Juge militaire en chef accusé d’infractions au code de discipline militaire
Au cours de la période de référence précédente, le Service national des enquêtes des Forces canadiennes a porté trois accusations contre le Juge militaire en chef en janvier 2018 : un chef d’acte de caractère frauduleux en vertu de l’alinéa 117f) de la Loi sur la défense nationale; un chef de fausse inscription volontaire dans un document officiel établi ou signé de sa main, en vertu de l’article 125 de la Loi sur la défense nationale; et un chef de conduite préjudiciable au bon ordre et à la discipline en vertu de l’article 129 de la Loi sur la défense nationale. En février 2018, le lieutenant-colonel Mark Poland a été nommé procureur spécial mais a subséquemment été nommé juge de la Cour de justice de l’Ontario. En décembre 2018, le sous-lieutenant Cimon Senécal, initialement nommé pour assister le procureur spécial, a assumé le rôle de procureur spécial. En juin 2018, par suite d’un examen postérieur à l’inculpation par le procureur spécial, huit accusations ont été déposées devant la cour martiale et l’audition de la cause devrait commencer au cours de la prochaine période de référence.
Cours de droit militaire à l’Université d’Ottawa
En janvier 2019, la Faculté de droit de l’Université d’Ottawa (Section de la common law) a offert un cours intensif de trois semaines sur la justice militaire en collaboration avec le Cabinet du JAG. Ce cours était dirigé par le capitaine de frégate Mark Létourneau, avocat d’appel au sein du Service d’avocats de la défense. Des procureurs militaires, des avocats militaires de la Défense et d’autres avocats militaires ont enseigné lors de ce cours.
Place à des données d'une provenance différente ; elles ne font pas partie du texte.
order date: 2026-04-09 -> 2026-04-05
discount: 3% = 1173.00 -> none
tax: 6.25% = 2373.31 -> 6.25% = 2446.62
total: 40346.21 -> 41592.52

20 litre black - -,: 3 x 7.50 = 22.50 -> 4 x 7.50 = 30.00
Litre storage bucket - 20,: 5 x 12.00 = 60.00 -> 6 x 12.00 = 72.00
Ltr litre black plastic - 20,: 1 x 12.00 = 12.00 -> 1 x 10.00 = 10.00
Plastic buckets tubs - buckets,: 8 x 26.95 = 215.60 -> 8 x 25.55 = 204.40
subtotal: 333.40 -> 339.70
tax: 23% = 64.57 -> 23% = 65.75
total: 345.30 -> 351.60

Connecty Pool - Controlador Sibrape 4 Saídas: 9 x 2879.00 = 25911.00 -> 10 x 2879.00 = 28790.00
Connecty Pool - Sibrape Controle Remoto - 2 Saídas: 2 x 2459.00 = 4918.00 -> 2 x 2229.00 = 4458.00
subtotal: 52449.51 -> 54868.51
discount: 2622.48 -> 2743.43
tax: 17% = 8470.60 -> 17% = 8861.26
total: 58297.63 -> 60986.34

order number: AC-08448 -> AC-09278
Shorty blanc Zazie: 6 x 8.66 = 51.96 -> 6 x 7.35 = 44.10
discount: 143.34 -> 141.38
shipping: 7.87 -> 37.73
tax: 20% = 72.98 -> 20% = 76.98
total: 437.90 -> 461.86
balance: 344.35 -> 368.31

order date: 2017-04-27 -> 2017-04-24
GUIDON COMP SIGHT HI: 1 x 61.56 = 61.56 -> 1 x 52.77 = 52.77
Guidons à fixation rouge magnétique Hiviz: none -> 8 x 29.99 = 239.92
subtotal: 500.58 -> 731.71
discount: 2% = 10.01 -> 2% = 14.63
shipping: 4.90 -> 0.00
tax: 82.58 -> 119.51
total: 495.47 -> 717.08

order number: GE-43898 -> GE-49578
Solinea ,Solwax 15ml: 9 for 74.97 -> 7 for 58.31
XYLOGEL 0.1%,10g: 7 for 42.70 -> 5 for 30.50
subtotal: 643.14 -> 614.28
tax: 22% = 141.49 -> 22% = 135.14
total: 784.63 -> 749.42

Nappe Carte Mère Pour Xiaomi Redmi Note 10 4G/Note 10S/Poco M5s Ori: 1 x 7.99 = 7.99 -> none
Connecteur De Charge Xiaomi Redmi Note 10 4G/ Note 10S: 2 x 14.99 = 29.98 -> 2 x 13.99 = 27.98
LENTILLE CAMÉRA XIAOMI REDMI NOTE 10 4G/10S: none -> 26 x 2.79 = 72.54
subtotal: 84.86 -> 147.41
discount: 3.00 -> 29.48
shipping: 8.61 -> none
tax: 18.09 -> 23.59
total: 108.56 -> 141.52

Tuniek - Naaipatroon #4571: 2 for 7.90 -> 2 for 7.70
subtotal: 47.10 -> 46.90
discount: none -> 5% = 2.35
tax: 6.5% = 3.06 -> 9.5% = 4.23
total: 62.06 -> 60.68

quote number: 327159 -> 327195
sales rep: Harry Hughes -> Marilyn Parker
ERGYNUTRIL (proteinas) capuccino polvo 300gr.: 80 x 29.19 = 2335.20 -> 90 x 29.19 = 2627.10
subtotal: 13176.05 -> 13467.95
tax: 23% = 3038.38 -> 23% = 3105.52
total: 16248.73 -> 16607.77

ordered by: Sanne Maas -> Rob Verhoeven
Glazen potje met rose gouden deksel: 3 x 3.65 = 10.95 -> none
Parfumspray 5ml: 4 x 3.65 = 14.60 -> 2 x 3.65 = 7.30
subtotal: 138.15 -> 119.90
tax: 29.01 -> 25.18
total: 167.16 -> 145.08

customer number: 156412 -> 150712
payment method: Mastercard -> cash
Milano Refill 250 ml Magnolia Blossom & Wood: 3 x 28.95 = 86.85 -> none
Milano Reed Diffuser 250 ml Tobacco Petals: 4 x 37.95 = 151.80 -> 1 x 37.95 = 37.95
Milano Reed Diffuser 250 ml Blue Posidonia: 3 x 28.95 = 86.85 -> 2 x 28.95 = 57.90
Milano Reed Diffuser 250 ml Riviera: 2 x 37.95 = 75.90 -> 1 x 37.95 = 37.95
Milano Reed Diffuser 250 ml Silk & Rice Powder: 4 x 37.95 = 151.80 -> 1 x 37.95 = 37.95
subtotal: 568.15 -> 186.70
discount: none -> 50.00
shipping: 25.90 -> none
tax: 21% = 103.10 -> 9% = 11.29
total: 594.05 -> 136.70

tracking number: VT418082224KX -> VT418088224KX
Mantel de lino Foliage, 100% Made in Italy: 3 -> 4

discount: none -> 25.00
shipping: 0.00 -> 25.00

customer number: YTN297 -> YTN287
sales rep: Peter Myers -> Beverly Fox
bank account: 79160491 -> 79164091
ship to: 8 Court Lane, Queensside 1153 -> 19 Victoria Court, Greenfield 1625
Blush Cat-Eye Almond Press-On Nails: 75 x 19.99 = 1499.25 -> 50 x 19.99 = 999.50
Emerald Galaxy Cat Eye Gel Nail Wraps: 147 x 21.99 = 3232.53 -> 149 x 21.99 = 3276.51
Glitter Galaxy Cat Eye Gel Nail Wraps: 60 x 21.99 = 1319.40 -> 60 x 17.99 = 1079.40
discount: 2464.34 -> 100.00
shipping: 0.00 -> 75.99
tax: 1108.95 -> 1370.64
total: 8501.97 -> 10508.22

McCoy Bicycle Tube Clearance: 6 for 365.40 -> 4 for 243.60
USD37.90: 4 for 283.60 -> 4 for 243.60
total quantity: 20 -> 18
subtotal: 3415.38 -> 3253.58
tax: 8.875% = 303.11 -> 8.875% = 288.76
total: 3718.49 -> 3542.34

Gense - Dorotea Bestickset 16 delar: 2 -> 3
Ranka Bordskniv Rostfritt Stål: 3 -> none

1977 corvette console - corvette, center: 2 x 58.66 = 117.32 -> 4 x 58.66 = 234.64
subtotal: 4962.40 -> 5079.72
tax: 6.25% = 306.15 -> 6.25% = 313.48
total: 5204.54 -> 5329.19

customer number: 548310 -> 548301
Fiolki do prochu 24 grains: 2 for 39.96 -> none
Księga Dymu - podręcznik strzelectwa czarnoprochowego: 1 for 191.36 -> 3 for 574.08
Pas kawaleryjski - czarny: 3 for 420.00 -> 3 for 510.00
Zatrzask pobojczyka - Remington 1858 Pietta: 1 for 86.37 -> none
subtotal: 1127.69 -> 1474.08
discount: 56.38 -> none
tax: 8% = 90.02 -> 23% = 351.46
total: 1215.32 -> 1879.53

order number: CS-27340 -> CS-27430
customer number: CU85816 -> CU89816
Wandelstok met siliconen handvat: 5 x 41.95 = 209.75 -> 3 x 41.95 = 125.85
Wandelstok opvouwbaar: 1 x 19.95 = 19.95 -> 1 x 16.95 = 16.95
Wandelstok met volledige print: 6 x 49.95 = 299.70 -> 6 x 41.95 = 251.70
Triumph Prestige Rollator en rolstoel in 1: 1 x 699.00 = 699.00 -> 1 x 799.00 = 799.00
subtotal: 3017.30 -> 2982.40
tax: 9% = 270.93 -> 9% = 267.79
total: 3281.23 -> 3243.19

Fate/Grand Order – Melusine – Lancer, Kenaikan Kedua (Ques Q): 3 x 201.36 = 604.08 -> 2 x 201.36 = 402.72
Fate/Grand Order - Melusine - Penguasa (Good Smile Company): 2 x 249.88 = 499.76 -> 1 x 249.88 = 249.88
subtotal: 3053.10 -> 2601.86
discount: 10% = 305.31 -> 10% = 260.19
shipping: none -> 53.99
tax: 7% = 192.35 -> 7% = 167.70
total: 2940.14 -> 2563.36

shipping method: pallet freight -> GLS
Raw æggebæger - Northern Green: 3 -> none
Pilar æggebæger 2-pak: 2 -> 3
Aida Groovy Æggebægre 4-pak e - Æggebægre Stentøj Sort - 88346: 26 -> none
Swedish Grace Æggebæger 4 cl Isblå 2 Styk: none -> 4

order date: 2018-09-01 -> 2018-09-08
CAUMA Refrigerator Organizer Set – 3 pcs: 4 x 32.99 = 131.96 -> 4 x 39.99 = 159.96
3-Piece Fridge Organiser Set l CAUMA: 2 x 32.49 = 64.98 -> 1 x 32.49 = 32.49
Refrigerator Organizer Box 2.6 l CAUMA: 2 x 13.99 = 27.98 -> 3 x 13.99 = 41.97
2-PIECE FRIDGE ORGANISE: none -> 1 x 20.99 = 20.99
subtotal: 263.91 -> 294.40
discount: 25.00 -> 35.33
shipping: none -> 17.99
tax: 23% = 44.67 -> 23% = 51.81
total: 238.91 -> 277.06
De plus, le juge en chef Richard Bell de la Cour d’appel de la cour martiale du Canada, le juge-avocat général et le colonel Richard Garon, commandant du 35e Groupe-brigade du Canada, ont rencontré les participants et partagé leurs connaissances sur le système de justice militaire.
Jurisprudence
Cour suprême du Canada — Décisions
Défense de croyance sincère, mais erronée au consentement
R c Gagnon, 2018 CSC 41
Cette affaire portait sur une contestation de la décision du juge militaire de soumettre la défense de croyance honnête, mais erronée au comité de la cour martiale générale, ce qui a mené à l’acquittement de l’accusé sur un chef d’accusation d’agression sexuelle.
La Cour d’appel de la cour martiale du Canada a conclu que le juge militaire avait commis une erreur en présentant au comité de la cour martiale une défense de croyance sincère mais erronée au consentement sans vérifier si les conditions préalables prévues à l’article 273.2 du Code criminel avaient été remplies. La majorité a conclu qu’un juge qui appliquerait le cadre approprié estimerait probablement qu’aucune mesure raisonnable n’avait été prise par l’accusé afin de s’assurer du consentement et donc rejetterait le moyen de défense fondé sur une croyance sincère mais erronée au consentement. Pour ces motifs, la majorité a infirmé l’acquittement et ordonné la tenue d’un nouveau procès. Le juge en chef de la Cour d’appel de la cour martiale du Canada, dissident, a conclu que la preuve démontrait que des mesures raisonnables avaient été prises et que la défense de la croyance erronée mais sincère au consentement était suffisamment vraisemblable, selon les faits de l’espèce, pour soumettre ce moyen de défense au comité.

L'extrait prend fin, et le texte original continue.